Dataset items:
------------

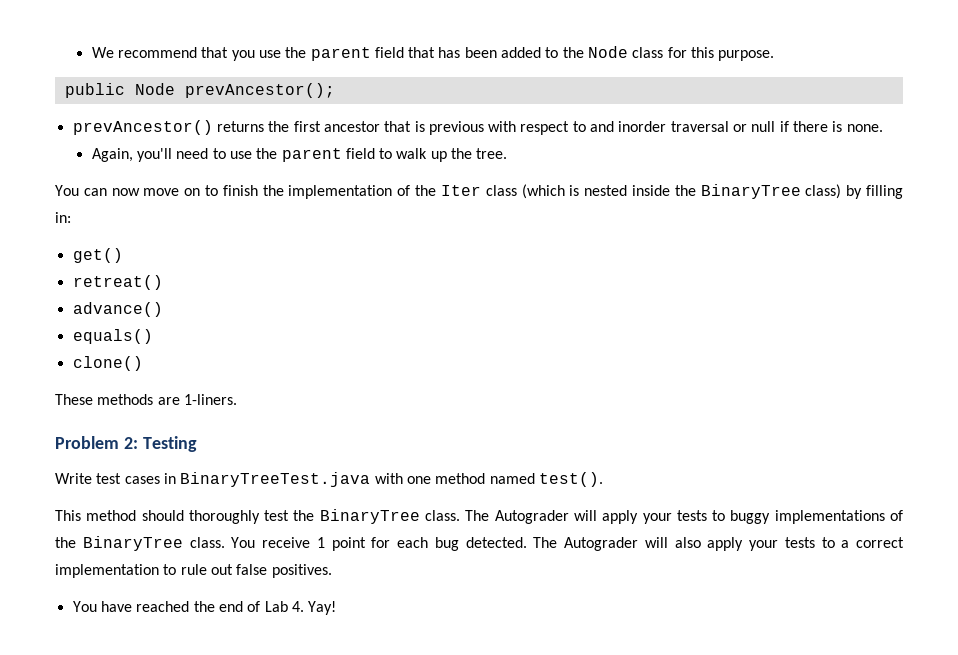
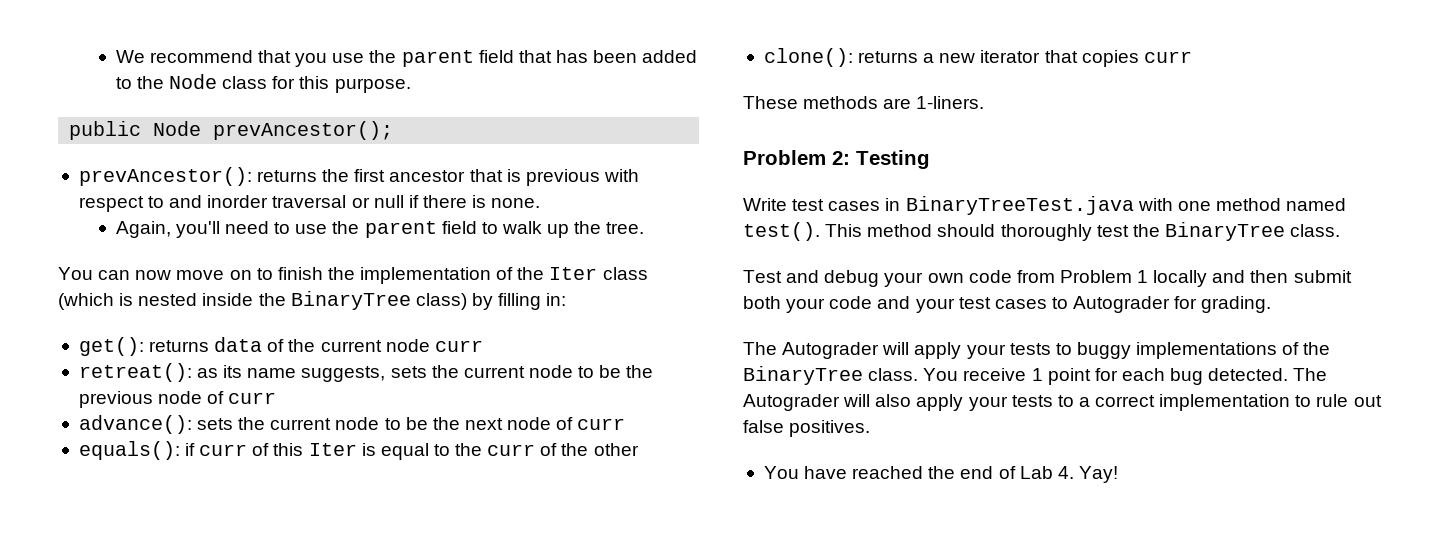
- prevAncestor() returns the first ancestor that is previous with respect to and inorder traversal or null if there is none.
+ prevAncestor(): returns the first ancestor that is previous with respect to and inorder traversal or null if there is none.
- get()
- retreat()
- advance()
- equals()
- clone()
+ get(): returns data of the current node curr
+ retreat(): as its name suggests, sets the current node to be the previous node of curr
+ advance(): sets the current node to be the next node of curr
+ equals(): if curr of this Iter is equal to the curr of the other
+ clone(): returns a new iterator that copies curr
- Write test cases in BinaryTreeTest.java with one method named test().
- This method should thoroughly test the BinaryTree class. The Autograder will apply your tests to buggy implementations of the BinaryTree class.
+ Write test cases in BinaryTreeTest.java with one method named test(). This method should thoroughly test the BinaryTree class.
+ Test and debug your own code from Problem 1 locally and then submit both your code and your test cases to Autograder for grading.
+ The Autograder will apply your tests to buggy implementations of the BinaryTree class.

------------

[Your goal] Copy each line of the records that has "named" in it.

[The answer]
- Write test cases in BinaryTreeTest.java with one method named test().
+ Write test cases in BinaryTreeTest.java with one method named test(). This method should thoroughly test the BinaryTree class.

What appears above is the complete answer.